Studio album by Noah and the Whale
- Released: 31 August 2009
- Recorded: January 2009
- Genre: Indie folk
- Length: 42:53
- Label: Vertigo (UK); Cherrytree Records (US);
- Producer: Emery Dobyns, Charlie Fink

Noah and the Whale chronology
| Peaceful, the World Lays Me Down (2008) | The First Days of Spring (2009) | Last Night on Earth (2011) |

= The First Days of Spring (album) =

The First Days of Spring is the second studio album by the English band Noah and the Whale. It was released in the UK on 31 August 2009 and in the US on 6 October.
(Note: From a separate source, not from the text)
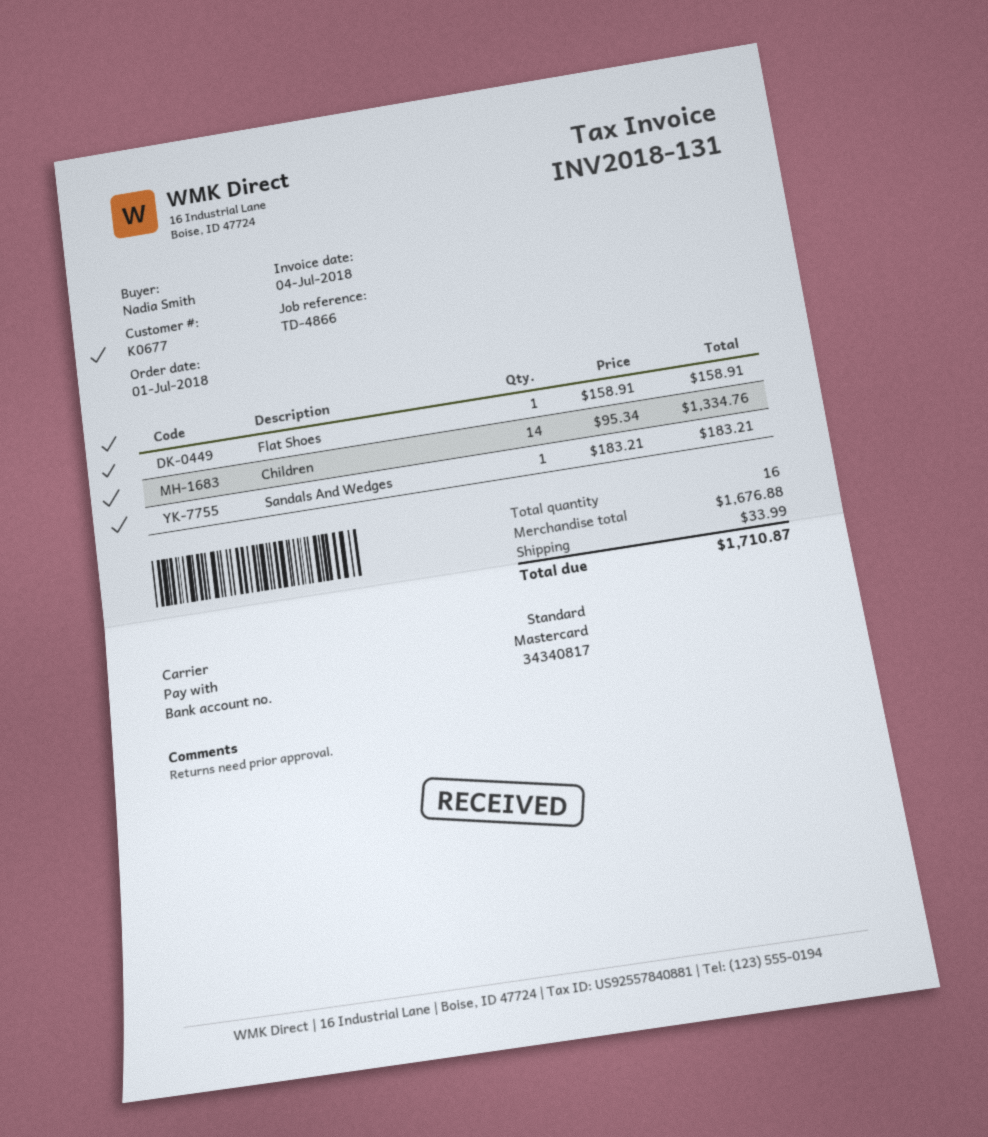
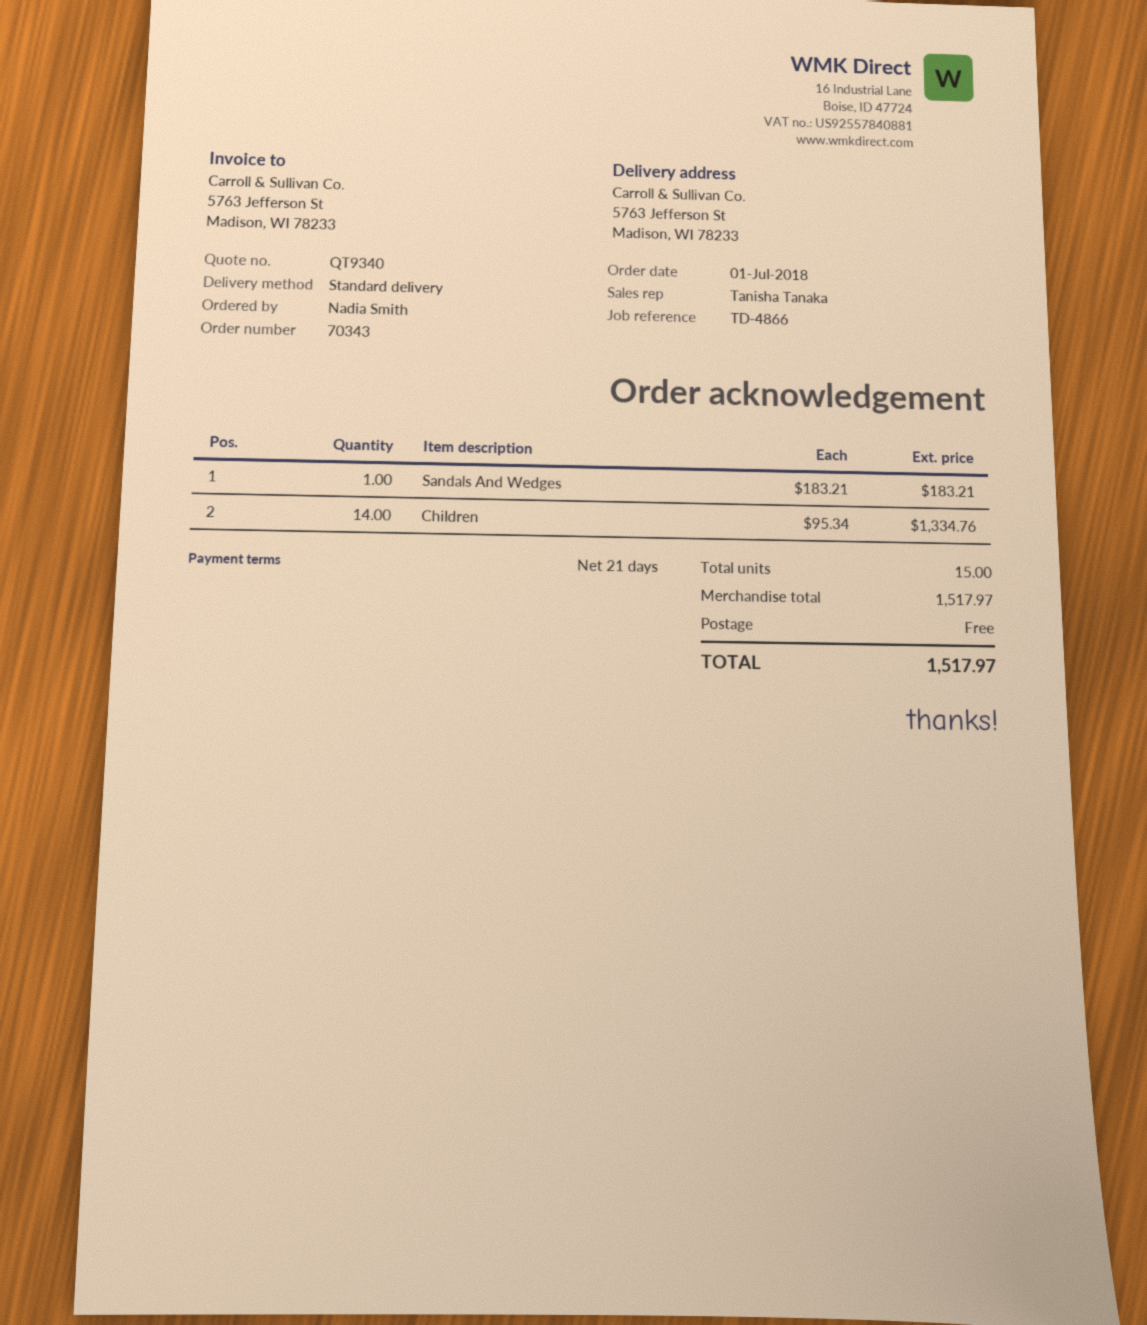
Flat Shoes: 1 x 158.91 = 158.91 -> none
total quantity: 16 -> 15
subtotal: 1676.88 -> 1517.97
shipping: 33.99 -> 0.00
total: 1710.87 -> 1517.97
The band began playing the new material at concerts in 2009 to a favourable response. The First Days of Spring notably differs from Noah and the Whale's debut album, Peaceful, the World Lays Me Down, by the presence of a running narrative describing the break-up of a relationship and by the lack of female vocals. The break-up addressed on this
album is the break-up between lead singer Charlie Fink and former member Laura Marling, whose departure from the band led to the absence of female vocals. The Deluxe Edition of the album includes the film which is also titled The First Days of Spring. A trailer of the movie is available on their official website. An online campaign for the release of the album onto vinyl was set up in 2014.

==Singles==
"The First Days of Spring" is the first single release from the album and it is already available on the band's website. The first official single is "Blue Skies" which was released on 24 August 2009.

==Reception==

The First Days of Spring has been met with very positive reviews, showing more critical acclaim than their previous release. NME called the album "immense" and gave it a strong 9/10, whilst The Times awarded the album a full five stars.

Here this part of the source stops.